Meta AI recently announced Make-A-Video, a text-to-video generation AI model. Make-A-Video is trained using publicly available image-text pairs and video-only data and achieves state-of-the-art performance on the UCF-101 video-generation benchmark.
The model and a set of experiments were described in a paper published on arXiv. Unlike some other text-to-video (T2V) models, Make-a-Video does not require a dataset of text-video pairs. Instead, it is based on existing text-image pair models, which generate single-frame images from a text description. Generated images are expanded in both spatial and temporal dimension using an additional series of neural network layers. Make-a-Video outperformed other T2V models on both automatic benchmarks as well as evaluations by human judges. According to Meta,
We want to be thoughtful about how we build new generative AI systems like this. Make-A-Video uses publicly available datasets, which adds an extra level of transparency to the research. We are openly sharing this generative AI research and results with the community for their feedback, and will continue to use our responsible AI framework to refine and evolve our approach to this emerging technology.
InfoQ has covered the release of several text-to-image (T2I) AI models, including DALL-E, Imagen, and Stable Diffusion. Given a text description, these models can generate photorealistic images of the scene described in the text input. They are trained on large datasets of text-image pairs, usually scraped from the internet. The obvious extension of this idea to video generation is to collect a large dataset of text-video pairs for training.
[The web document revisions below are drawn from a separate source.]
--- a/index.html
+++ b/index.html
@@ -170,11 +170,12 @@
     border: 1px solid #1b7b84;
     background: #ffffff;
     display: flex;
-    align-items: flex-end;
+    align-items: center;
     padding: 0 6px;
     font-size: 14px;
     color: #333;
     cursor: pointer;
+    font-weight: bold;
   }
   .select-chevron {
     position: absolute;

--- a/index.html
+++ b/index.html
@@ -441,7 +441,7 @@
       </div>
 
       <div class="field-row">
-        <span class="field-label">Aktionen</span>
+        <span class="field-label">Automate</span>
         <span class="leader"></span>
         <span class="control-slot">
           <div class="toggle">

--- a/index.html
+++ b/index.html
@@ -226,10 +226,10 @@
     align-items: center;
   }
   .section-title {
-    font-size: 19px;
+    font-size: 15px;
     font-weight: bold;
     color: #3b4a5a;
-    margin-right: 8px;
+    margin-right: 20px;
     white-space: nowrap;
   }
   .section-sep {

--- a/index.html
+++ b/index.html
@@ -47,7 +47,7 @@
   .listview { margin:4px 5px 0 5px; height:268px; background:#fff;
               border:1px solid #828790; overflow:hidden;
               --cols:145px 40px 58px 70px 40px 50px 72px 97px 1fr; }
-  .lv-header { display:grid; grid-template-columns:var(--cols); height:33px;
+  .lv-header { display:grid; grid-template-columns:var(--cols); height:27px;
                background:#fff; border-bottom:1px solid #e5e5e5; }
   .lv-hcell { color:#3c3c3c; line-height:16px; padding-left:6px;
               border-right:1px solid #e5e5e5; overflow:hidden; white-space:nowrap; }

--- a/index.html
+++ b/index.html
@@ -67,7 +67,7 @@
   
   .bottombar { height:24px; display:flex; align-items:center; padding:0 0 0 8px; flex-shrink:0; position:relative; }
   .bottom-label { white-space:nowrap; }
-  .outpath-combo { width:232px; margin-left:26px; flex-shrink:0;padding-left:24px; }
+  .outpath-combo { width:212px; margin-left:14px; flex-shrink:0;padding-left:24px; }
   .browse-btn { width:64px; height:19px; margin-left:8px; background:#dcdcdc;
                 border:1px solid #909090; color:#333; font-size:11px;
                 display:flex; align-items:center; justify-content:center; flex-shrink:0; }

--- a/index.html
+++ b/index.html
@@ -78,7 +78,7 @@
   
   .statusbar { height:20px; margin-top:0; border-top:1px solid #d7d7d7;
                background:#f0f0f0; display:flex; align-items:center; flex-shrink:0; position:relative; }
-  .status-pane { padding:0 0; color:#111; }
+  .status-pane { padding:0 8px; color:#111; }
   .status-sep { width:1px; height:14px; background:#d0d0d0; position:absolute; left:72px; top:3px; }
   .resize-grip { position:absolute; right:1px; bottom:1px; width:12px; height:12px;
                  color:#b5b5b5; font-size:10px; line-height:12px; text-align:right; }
The Meta researchers instead opted to use a pre-trained encoder based on CLIP, which they call the prior, as the base of their model. This converts the input text into an image embedding, followed by a decoder that converts that image embedding into a series of 16 frames of 64x64 pixel images. The team then used unsupervised learning on video data without text labels to learn a model to upsample the generated images to a higher frame rate and pixel resolution.
To evaluate the model, the researchers measured its zero-shot performance on two video-understanding benchmarks: UCF-101 and MSR-VTT. On both benchmarks, Make-a-Video outperformed Tsinghua University's CogVideo. When fine-tuned for UCF-101, Make-a-Video set a new state-of-the-art performance record. The team also used human judges to compare the outputs of Make-a-Video and CogVideo, using prompts from the DrawBench benchmark as well as a new benchmark set Meta developed for their experiments. The judges rate Make-a-Video's output as having more realistic motion a majority of the time.
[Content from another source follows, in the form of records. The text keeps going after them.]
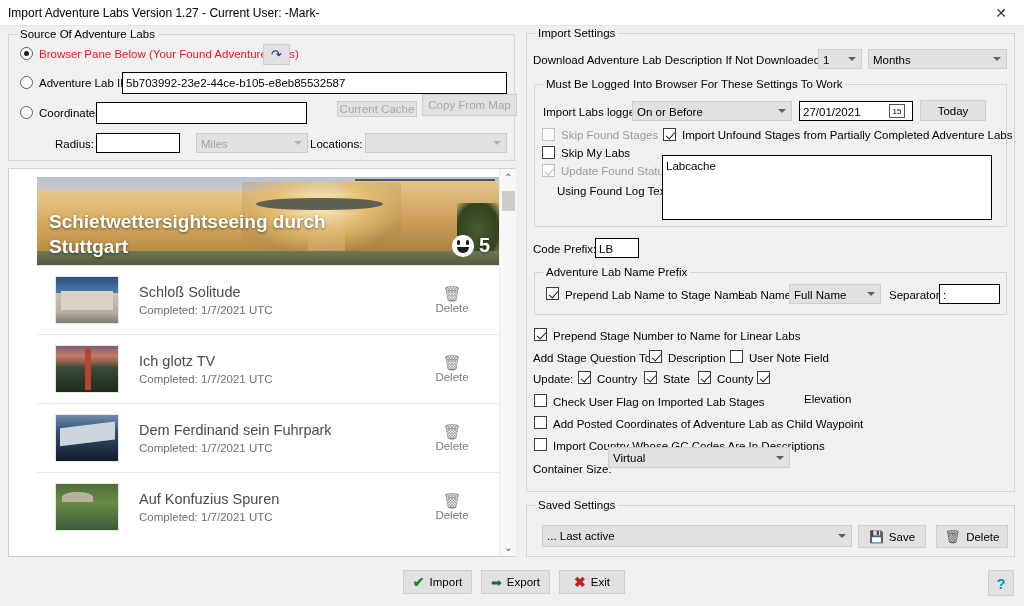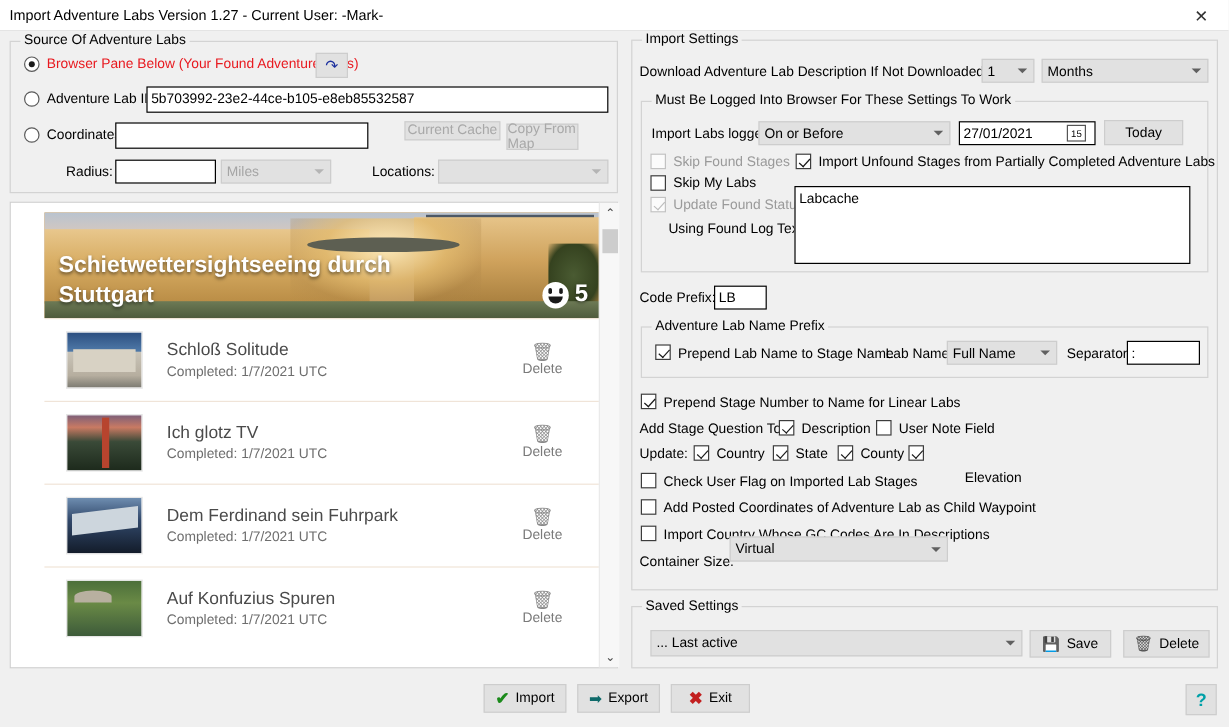--- a/index.html
+++ b/index.html
@@ -314,7 +314,7 @@
   <div class="lbl" style="left:39px; top:106px;">Coordinates:</div>
   <div class="txtbox" style="left:96px; top:102px; width:211px; height:22px;"></div>
   <div class="btn disabled" style="left:337px; top:101px; width:80px; height:16px;">Current Cache</div>
-  <div class="btn disabled" style="left:422px; top:103px; width:60px; height:22px;">Copy From Map</div>
+  <div class="btn disabled" style="left:422px; top:94px; width:95px; height:22px;">Copy From Map</div>
 
   <div class="lbl" style="left:55px; top:137px;">Radius:</div>
   <div class="txtbox" style="left:96px; top:133px; width:84px; height:20px;"></div>

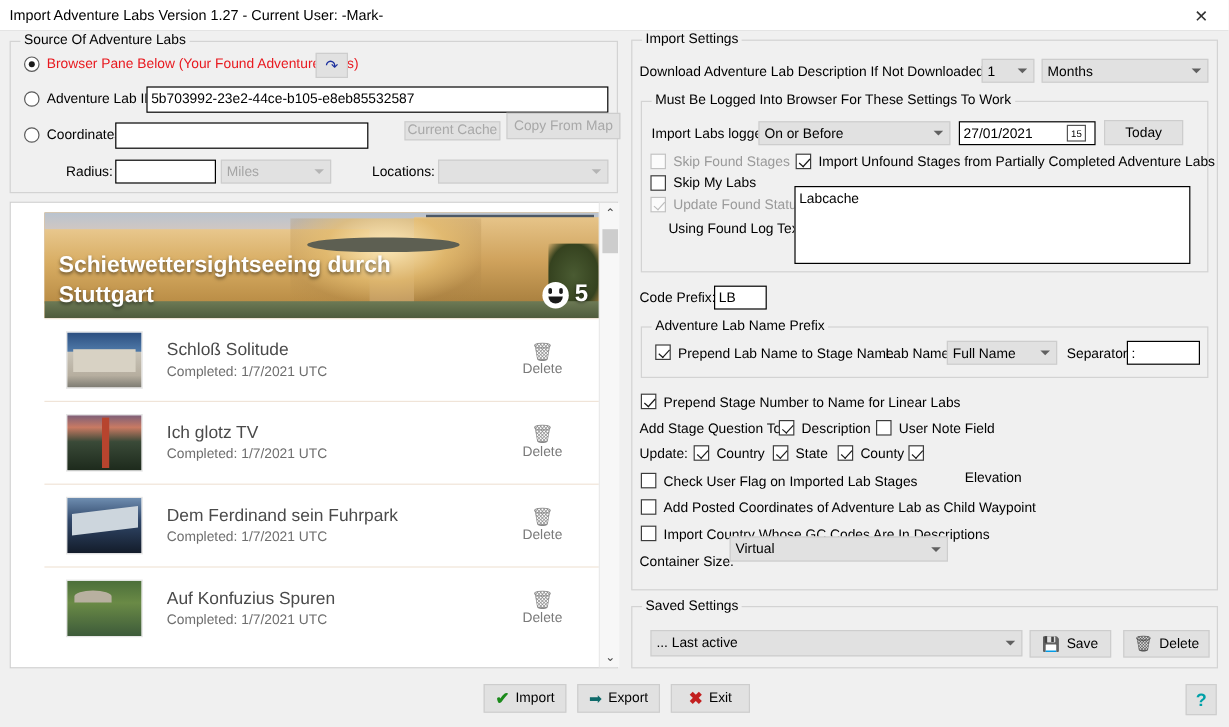--- a/index.html
+++ b/index.html
@@ -318,7 +318,7 @@
 
   <div class="lbl" style="left:55px; top:137px;">Radius:</div>
   <div class="txtbox" style="left:96px; top:133px; width:84px; height:20px;"></div>
-  <div class="combo disabled" style="left:184px; top:133px; width:92px; height:20px;">
+  <div class="combo disabled" style="left:196px; top:133px; width:112px; height:20px;">
     <span>Miles</span>
     <span class="chev"></span>
   </div>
As with the recent T2I models, Make-a-Video has been greeted with a mix of amazement and apprehension. In a Hacker News thread about the model, one user wrote:
As an owner of a video production studio, this kind of tech is blowing my mind and makes me equally excited and scared. I can see how we could incorporate such tools in our workflows, and at the same time I'm worried it'll be used to spam the internet with thousands and thousands of soulless generated videos, making it even harder to look through the noise.
Several other research organizations have developed similar T2V systems recently, many of them based on T2I models. Earlier this year, Tsinghua University released CogVideo, claimed to be the "first open-source large-scale pretrained text-to-video model." More recently, Google released two T2V systems, Imagen Video, based on the Imagen T2I model, and Phenaki, which can produce videos lasting several minutes and can handle prompts that change over time.